* [EXERCISE INSTRUCTIONS] Your answer should repeat the entries in full, exactly as given, with no pictures.

#### DATA PROVIDED ####

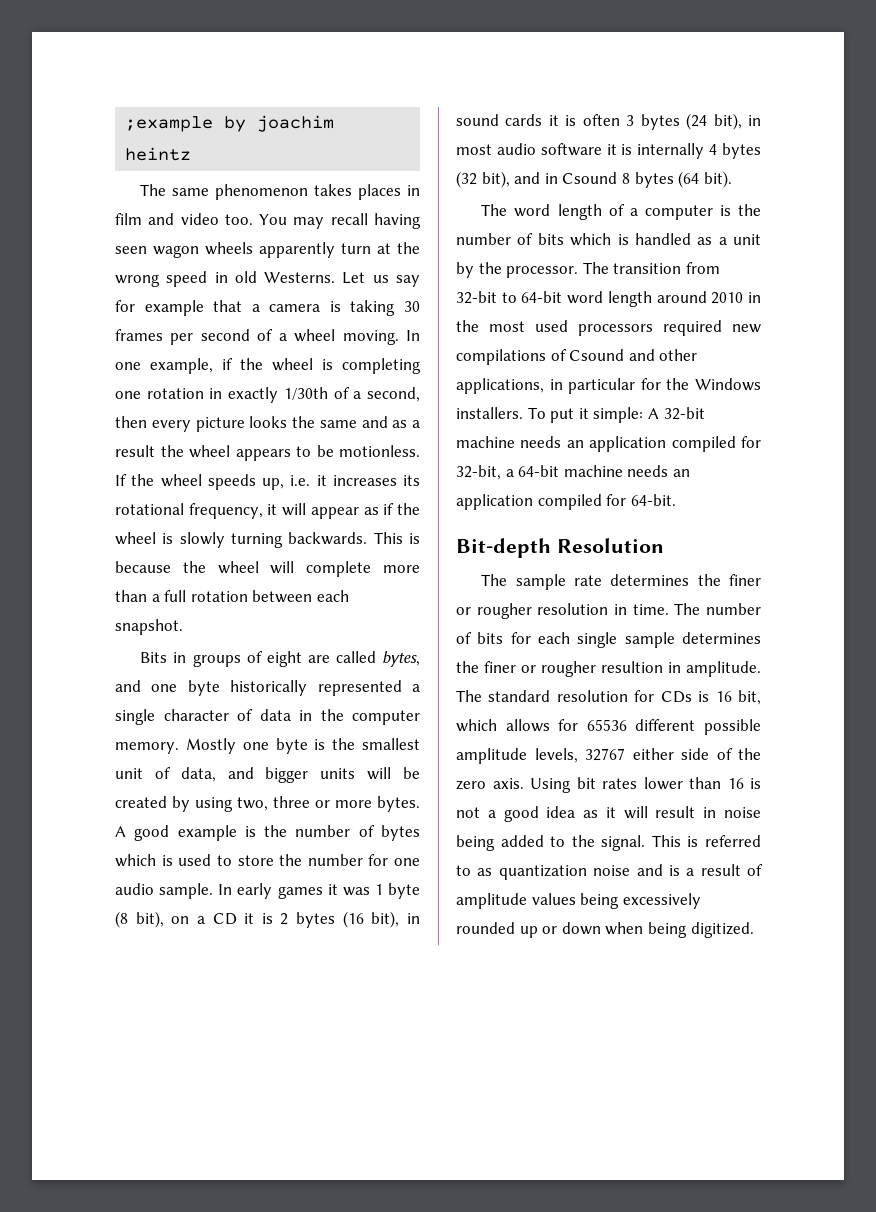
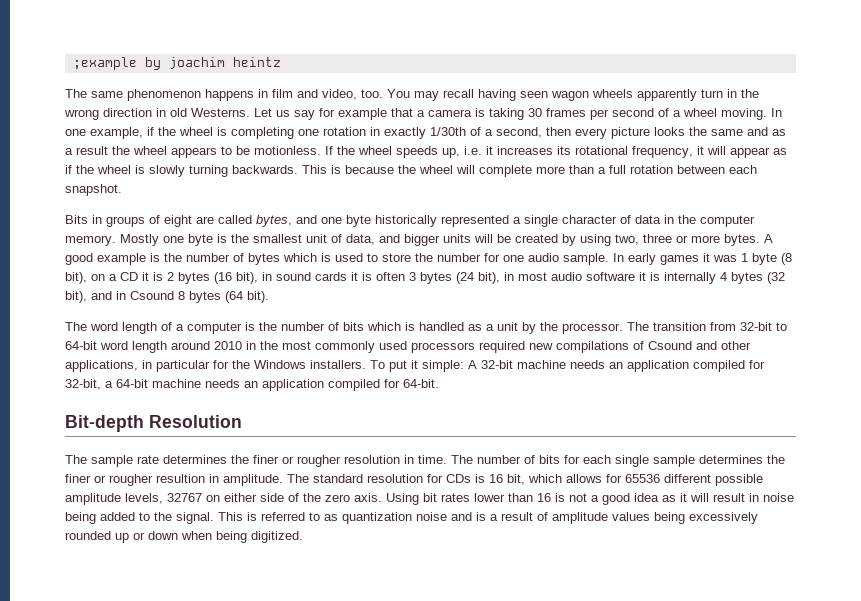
[314,184,402,200] takes places -> [205,89,254,101] happens
[180,213,219,225] video -> [322,89,357,100] video,
[377,243,391,254] at -> [727,89,737,98] in
[166,271,208,287] speed -> [103,108,152,117] direction
(525, 326) none -> [315,341,375,353] commonly
(625, 754) none -> [206,495,220,502] on

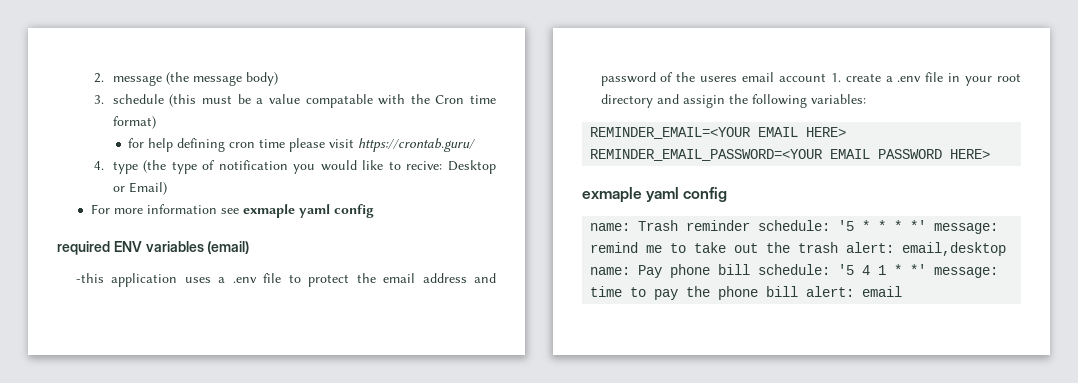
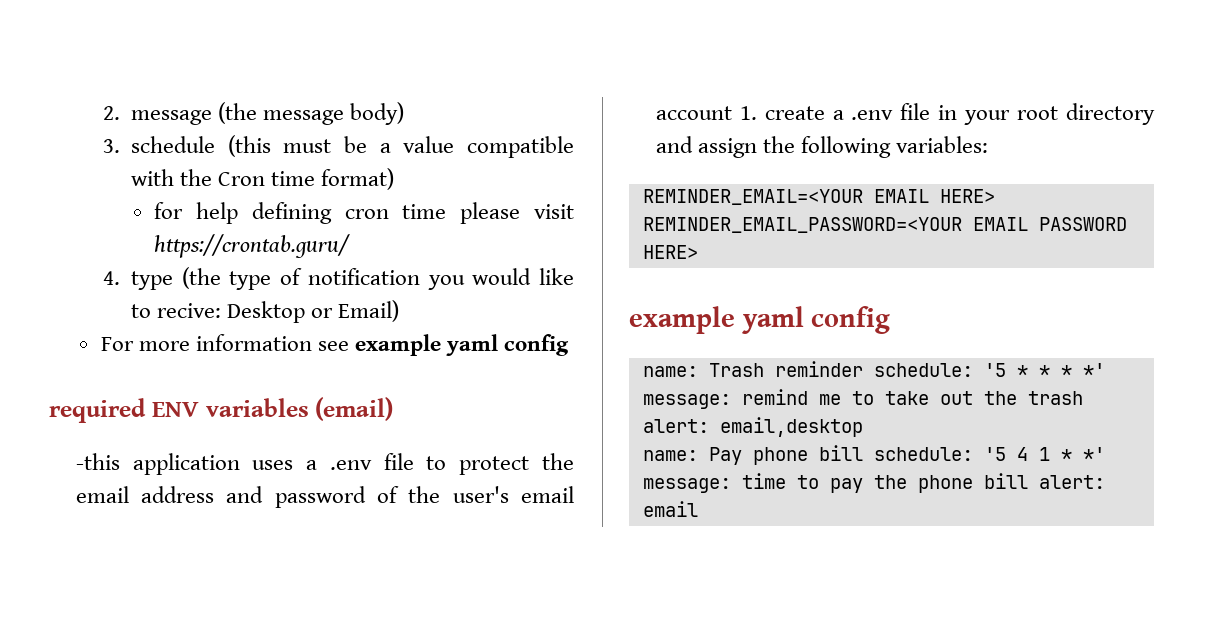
[305,94,373,108] compatable -> [466,136,574,158] compatible
[242,204,295,218] exmaple -> [354,334,441,356] example
[700,76,738,82] useres -> [452,486,509,503] user's
[682,95,725,108] assigin -> [697,138,757,158] assign
[582,187,642,203] exmaple -> [629,306,735,334] example

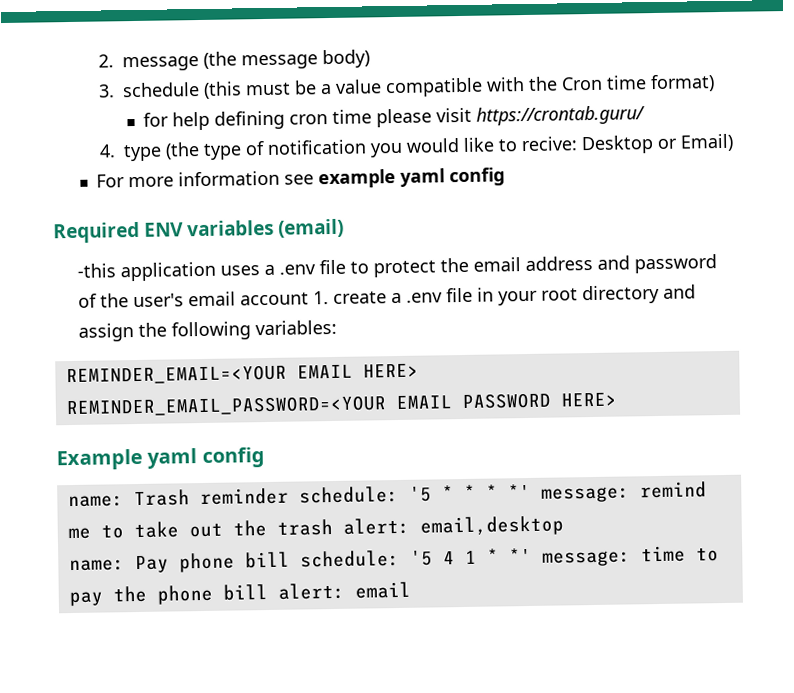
[49,398,146,423] required -> [53,221,140,244] Required
[629,306,735,334] example -> [56,448,143,471] Example

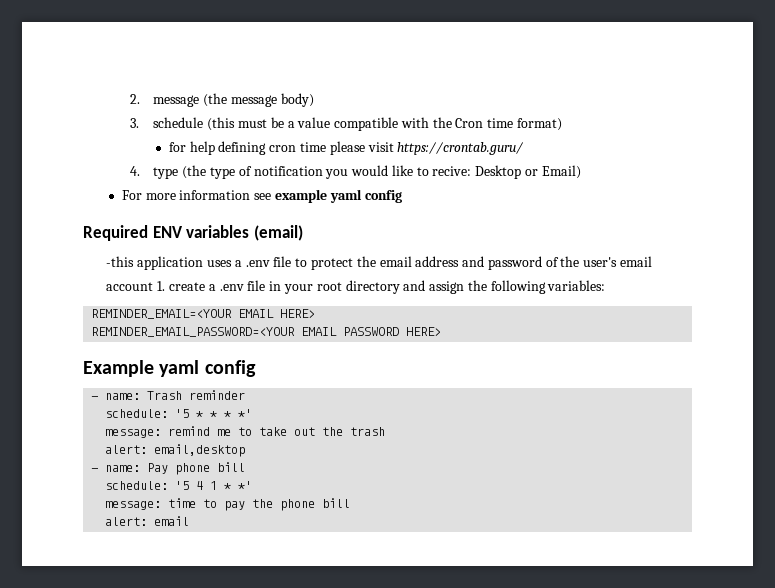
(265, 458) none -> [91,396,99,400] -
(289, 496) none -> (246, 395) //
(531, 491) none -> (253, 413) //
(333, 527) none -> (386, 431) //
(564, 526) none -> [91,468,99,472] -
(290, 560) none -> (246, 467) //
(532, 555) none -> (253, 485) //
(268, 592) none -> (351, 503) //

####

* [RESPONSE TO THE TASK]
[314,184,402,200] takes places -> [205,89,254,101] happens
[180,213,219,225] video -> [322,89,357,100] video,
[377,243,391,254] at -> [727,89,737,98] in
[166,271,208,287] speed -> [103,108,152,117] direction
(525, 326) none -> [315,341,375,353] commonly
(625, 754) none -> [206,495,220,502] on

[305,94,373,108] compatable -> [466,136,574,158] compatible
[242,204,295,218] exmaple -> [354,334,441,356] example
[700,76,738,82] useres -> [452,486,509,503] user's
[682,95,725,108] assigin -> [697,138,757,158] assign
[582,187,642,203] exmaple -> [629,306,735,334] example

[49,398,146,423] required -> [53,221,140,244] Required
[629,306,735,334] example -> [56,448,143,471] Example

(265, 458) none -> [91,396,99,400] -
(289, 496) none -> (246, 395) //
(531, 491) none -> (253, 413) //
(333, 527) none -> (386, 431) //
(564, 526) none -> [91,468,99,472] -
(290, 560) none -> (246, 467) //
(532, 555) none -> (253, 485) //
(268, 592) none -> (351, 503) //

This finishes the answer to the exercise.